Nirav Modi alongside Mehul Choksi and a bunch of Gujarati diamond traders — all close confidants of Prime Minister Narendra Modi — made off with loans from nationalized banks like the PNB.

Despite sweeping powers to control all banks — private and public — in India, for a good one month after the news broke, the central bank and regulator of India’s banks, the Reserve Bank of India (RBI) just watched it all unravel like a mute spectator.

The governor of the RBI, Urjit Patel (another personal appointment of the prime minister), spoke out stating his helplessness against the likes of these powerful and politically connected jewelers.

The reason for his silence was obvious. He did not want to meet the same fate as his predecessor Raghuram Rajan who’d dared to criticize the Prime Minister and his policies and raised an alarm over deteriorating financial health of the banking sector, and was, as a result, promptly fired.

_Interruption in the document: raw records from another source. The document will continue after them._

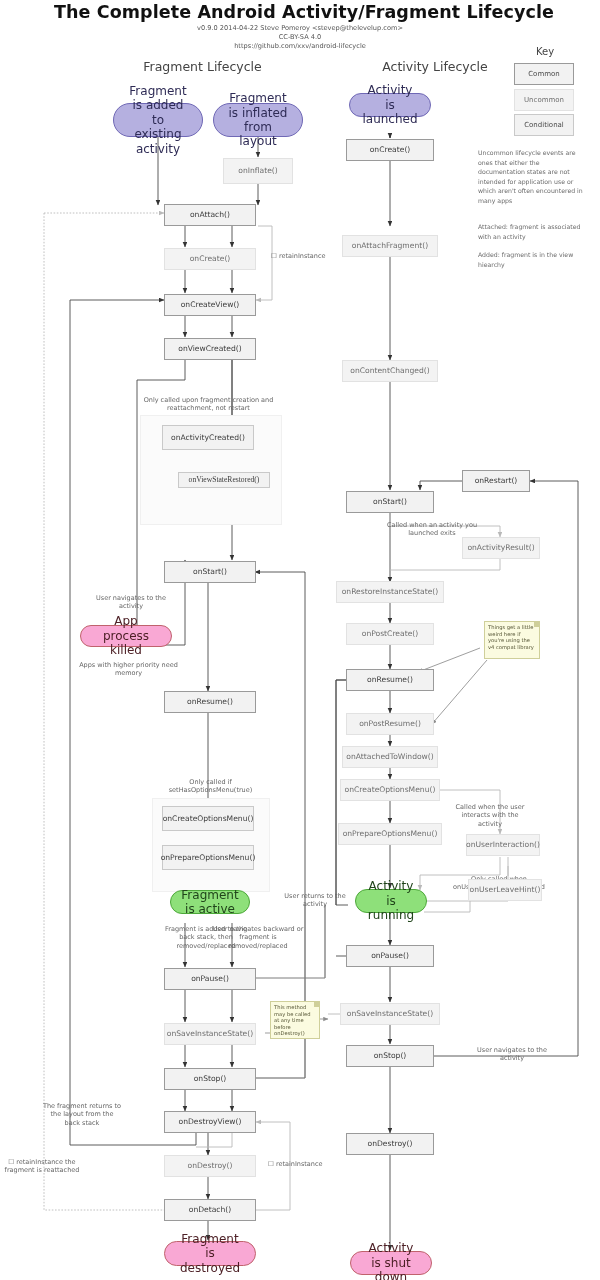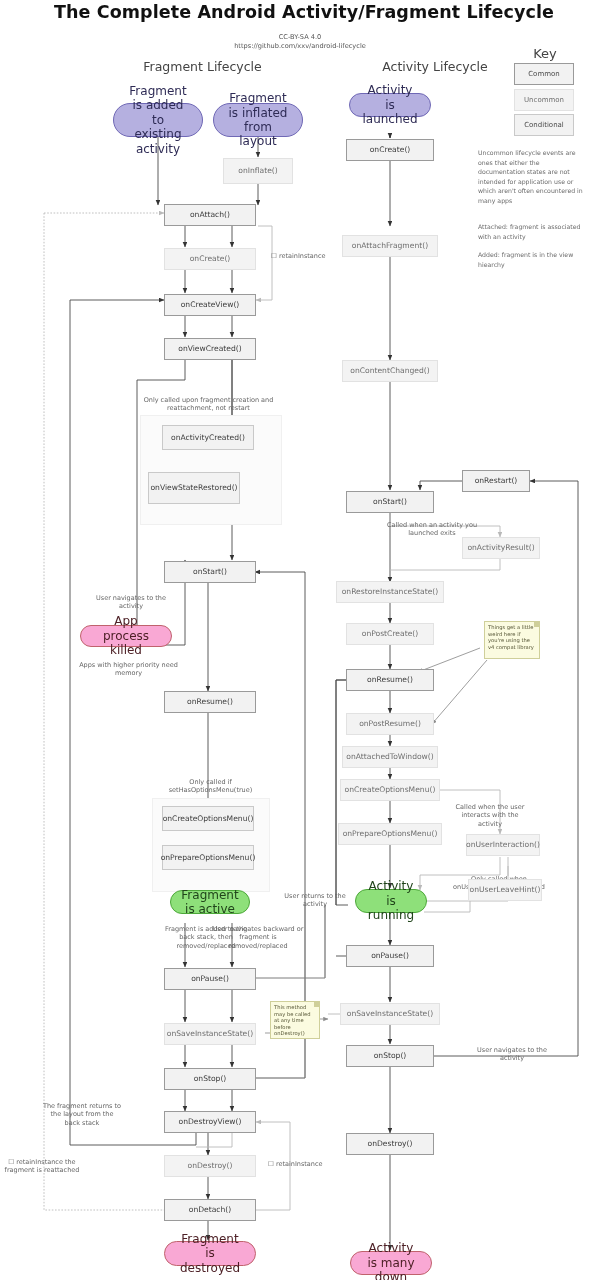--- a/index.html
+++ b/index.html
@@ -51,6 +51,7 @@
 <div id="root">
 
   <div class="t title">The Complete Android Activity/Fragment Lifecycle</div>
+  <div class="t sub sub1">v0.9.0 2014-04-22 Steve Pomeroy &lt;stevep@thelevelup.com&gt;</div>
   <div class="t sub sub2">CC-BY-SA 4.0</div>
   <div class="t sub sub3">https://github.com/xxv/android-lifecycle</div>
 

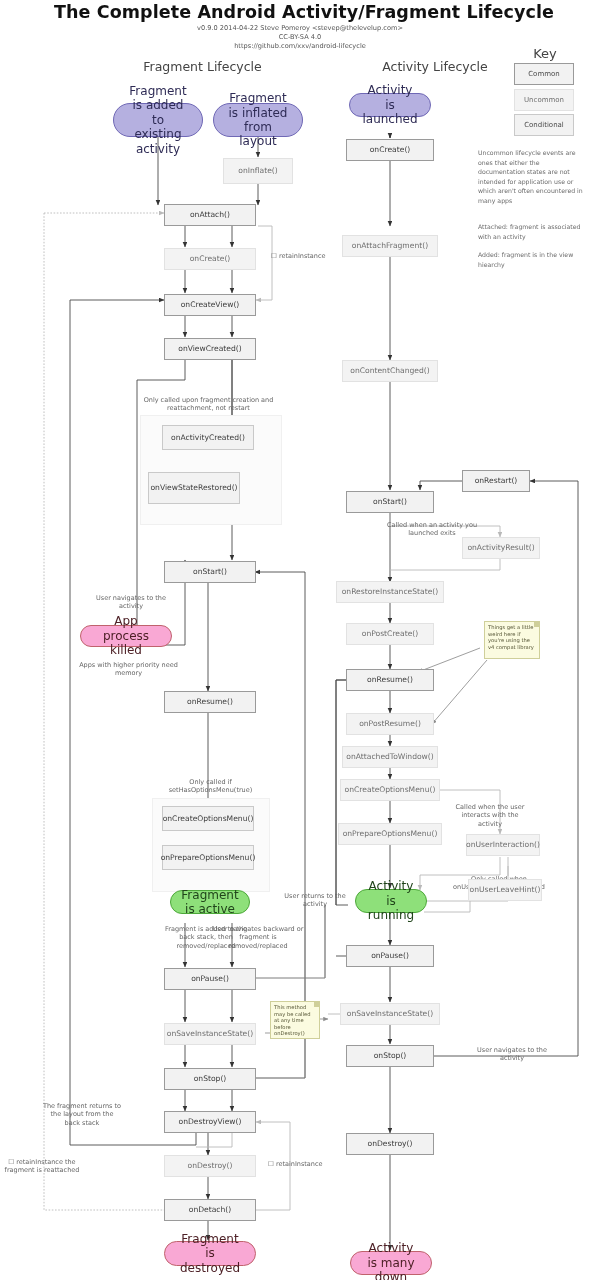--- a/index.html
+++ b/index.html
@@ -40,7 +40,7 @@
         border-style:solid;border-color:#fff #fff #cfcf9a #cfcf9a;}
 
   
-  .keytitle{position:absolute;font-size:13px;color:#444;text-align:center;}
+  .keytitle{position:absolute;font-size:10px;color:#444;text-align:center;}
   .keybox{position:absolute;box-sizing:border-box;display:flex;align-items:center;
           justify-content:center;font-size:7px;}
   .keytext{position:absolute;font-size:6.2px;line-height:1.55;color:#6b6b6b;}

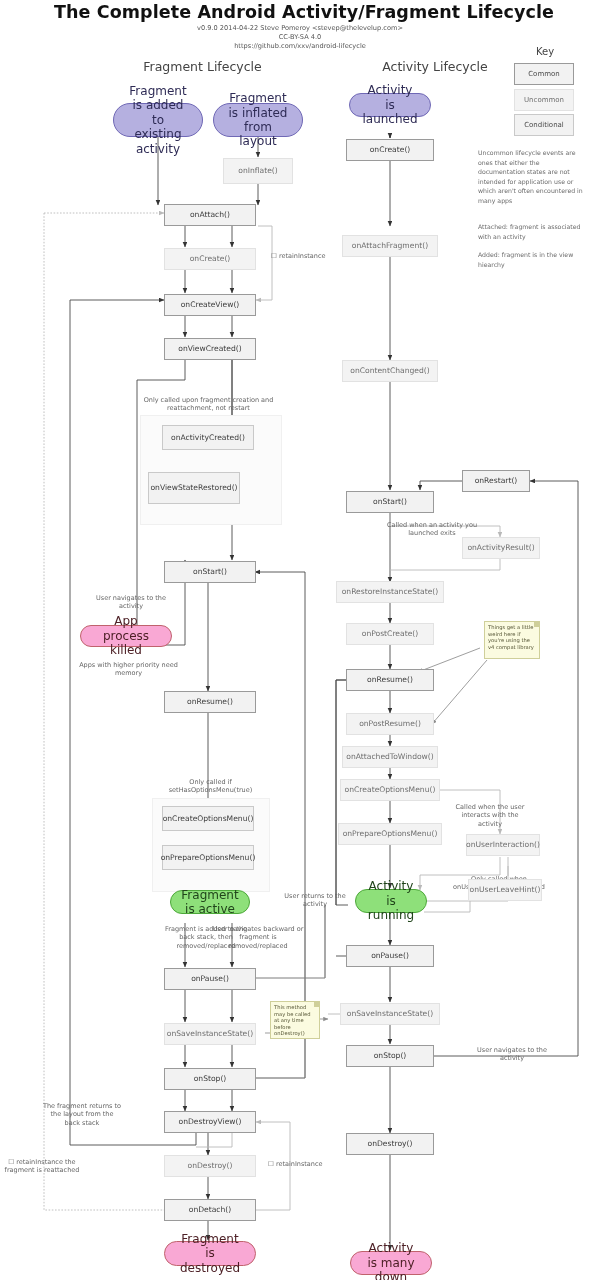--- a/index.html
+++ b/index.html
@@ -229,7 +229,7 @@
   <div class="lbl" style="left:136px;top:396px;width:145px;">Only called upon fragment creation and reattachment, not restart</div>
   <div class="cond-group" style="left:140px;top:415px;width:140px;height:108px;"></div>
   <div class="node conditional" style="left:162px;top:425px;width:92px;height:25px;">onActivityCreated()</div>
-  <div class="node conditional" style="left:148px;top:472px;width:92px;height:32px;">onViewStateRestored()</div>
+  <div class="node conditional" style="left:178px;top:472px;width:92px;height:16px;font-family:Liberation Serif, serif;">onViewStateRestored()</div>
 
   <div class="node common" style="left:164px;top:561px;width:92px;height:22px;">onStart()</div>
 

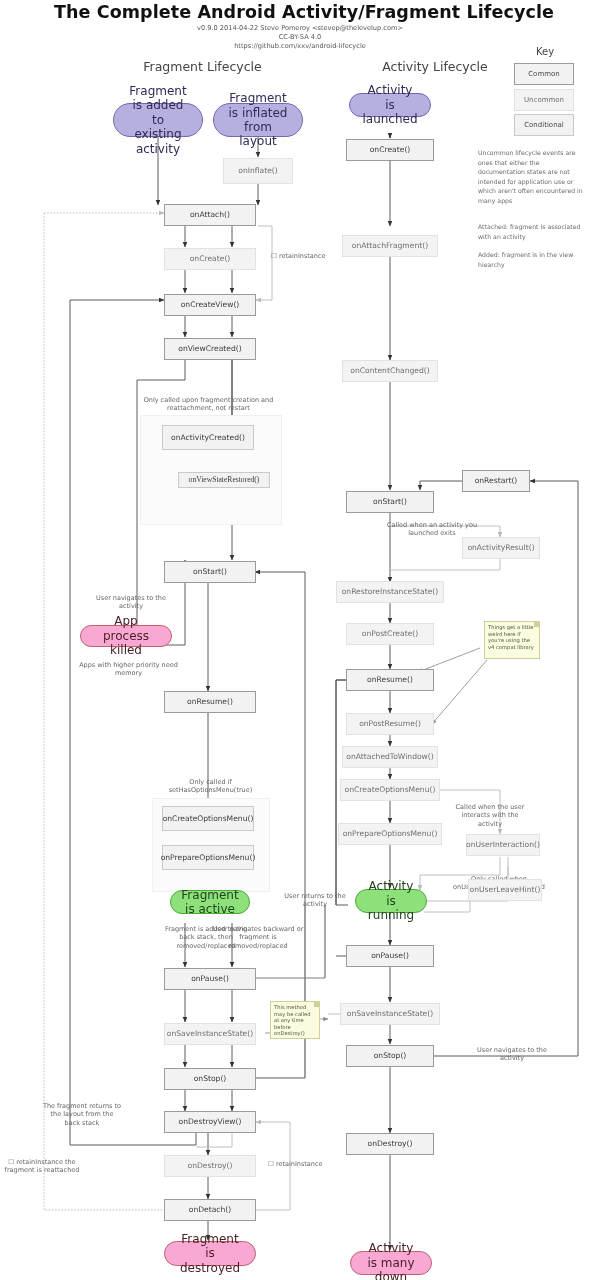--- a/index.html
+++ b/index.html
@@ -293,7 +293,7 @@
   <div class="node uncommon" style="left:340px;top:1003px;width:100px;height:22px;">onSaveInstanceState()</div>
   <div class="node common" style="left:346px;top:1045px;width:88px;height:22px;">onStop()</div>
   <div class="node common" style="left:346px;top:1133px;width:88px;height:22px;">onDestroy()</div>
-  <div class="pill dead" style="left:350px;top:1251px;width:82px;height:24px;">Activity is many down</div>
+  <div class="pill dead" style="left:350px;top:1251px;width:82px;height:24px;">Activity is shut down</div>
 
   <div class="lbl" style="left:278px;top:892px;width:74px;">User returns to the activity</div>
   <div class="lbl" style="left:470px;top:1046px;width:84px;">User navigates to the activity</div>

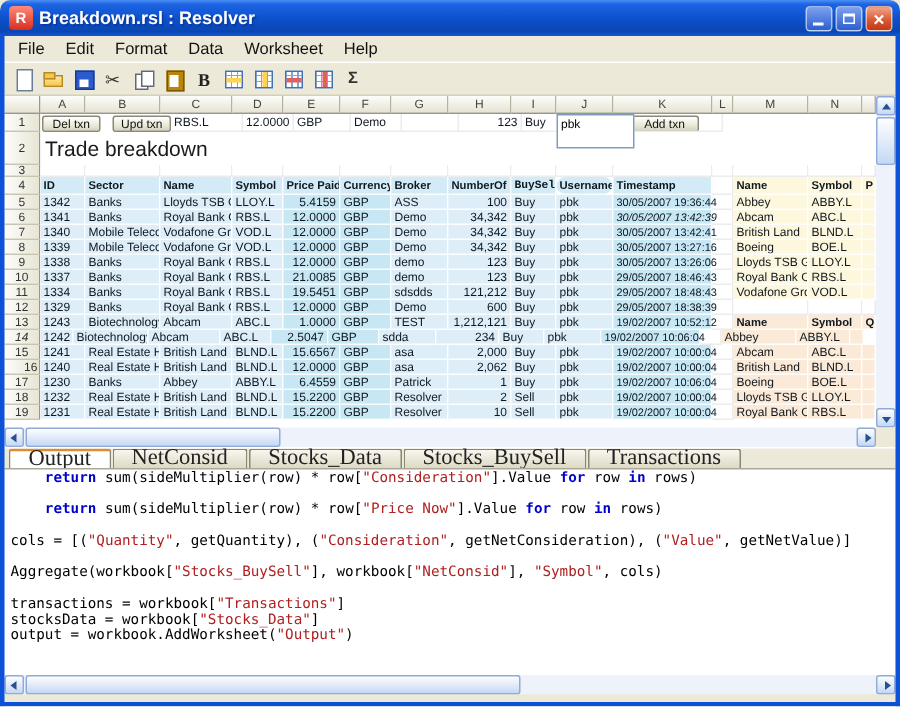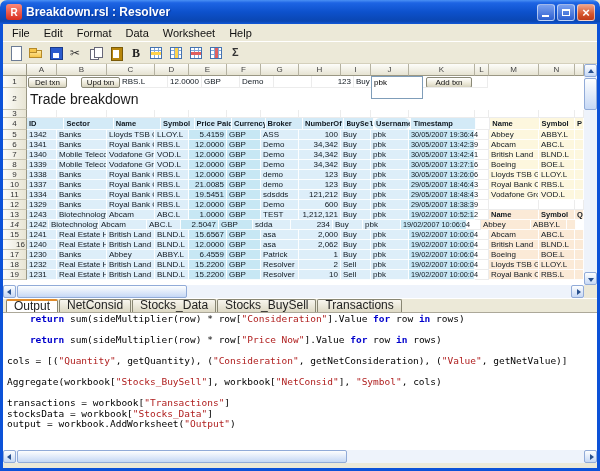--- a/index.html
+++ b/index.html
@@ -199,7 +199,7 @@
 
     <div class="grow" style="height: 12px;">
           <div class="xpbtn" style="width: 39px; margin-left: 1px;">Del txn</div>
-          <div class="xpbtn" style="width: 39px; margin-left: 14px;">Upd txn</div>
+          <div class="xpbtn" style="width: 39px; margin-left: 8px;">Upd txn</div>
           <div class="c bg-w" style="width: 48px;">RBS.L</div>
           <div class="c bg-w" style="width: 34px; justify-content: flex-end;">12.0000</div>
           <div class="c bg-w" style="width: 38px;">GBP</div>

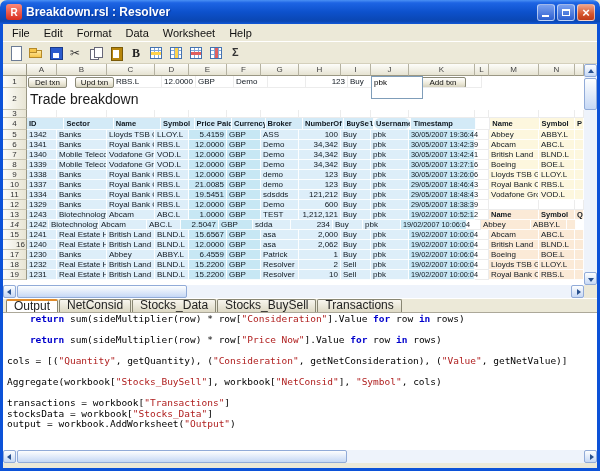--- a/index.html
+++ b/index.html
@@ -233,7 +233,7 @@
           <div class="c bg-w" style="width: 9px;"></div>
         </div>
         <div class="grow" style="height: 12px;">
-          <div class="c bg-h" style="width: 38px;">ID</div>
+          <div class="c bg-h" style="width: 30px;">ID</div>
           <div class="c bg-h" style="width: 50px;">Sector</div>
           <div class="c bg-h" style="width: 48px;">Name</div>
           <div class="c bg-h" style="width: 34px;">Symbol</div>

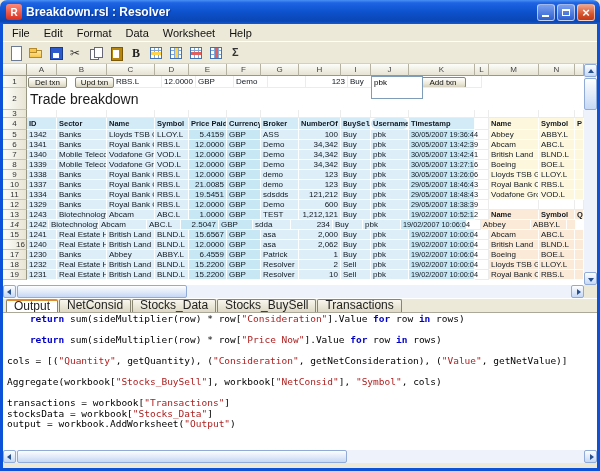--- a/index.html
+++ b/index.html
@@ -277,7 +277,7 @@
           <div class="c bg-b" style="width: 42px; justify-content: flex-end;">34,342</div>
           <div class="c bg-b" style="width: 30px;">Buy</div>
           <div class="c bg-b" style="width: 38px;">pbk</div>
-          <div class="c bg-a ts spill" style="width: 66px;">30/05/2007 13:42:39</div>
+          <div class="c bg-a ts spill" style="width: 66px; font-style: italic;">30/05/2007 13:42:39</div>
           <div class="c bg-w" style="width: 14px;"></div>
           <div class="c bg-y" style="width: 50px;">Abcam</div>
           <div class="c bg-y" style="width: 36px;">ABC.L</div>

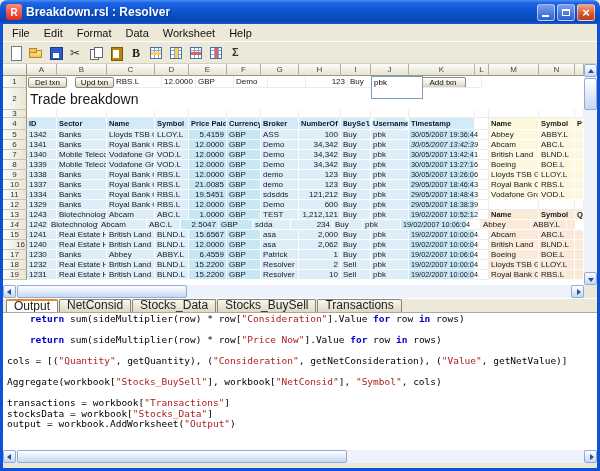--- a/index.html
+++ b/index.html
@@ -99,7 +99,7 @@
   .tabsbar{position:absolute;left:3px;top:298px;width:594px;height:14px;background:#ece9d8;border-top:1px solid #fff;
     box-sizing:border-box;display:flex;align-items:flex-end;padding-left:3px;}
   .tab{height:13px;box-sizing:border-box;border:1px solid #888673;border-bottom:none;border-radius:2px 2px 0 0;
-    background:linear-gradient(#f8f6ee,#ddd9c4);font-size:12px;line-height:11px;padding:0 7px;margin-right:1px;color:#222;}
+    background:linear-gradient(#f8f6ee,#ddd9c4);font-size:15px;line-height:11px;padding:0 12px;margin-right:1px;color:#222;font-family:Liberation Serif, serif;}
   .tab.active{background:#fff;border-top:2px solid #e08c2c;}
   .codepane{position:absolute;left:3px;top:312px;width:594px;height:138px;background:#fff;border-top:1px solid #aca899;
     box-sizing:border-box;padding:1px 0 0 4px;overflow:hidden;}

When it became obvious that even if Patel saved his job, his reputation as an economist and a regulator of country’s finances wouldn’t come out in one piece, he merely passed the buck to the government.

While he took no real action to prevent a repeat or penalize PNB for okaying such unsecured loans to high risk individuals, he listed out over a dozen things that were wrong with India’s banking system.

Even this little act of laying out what was already an open secret put him in the crosshairs of the Modi regime. He first tried retracting his statements, then said there had been a communication gap between the banks, the RBI, and the government, and then resigned.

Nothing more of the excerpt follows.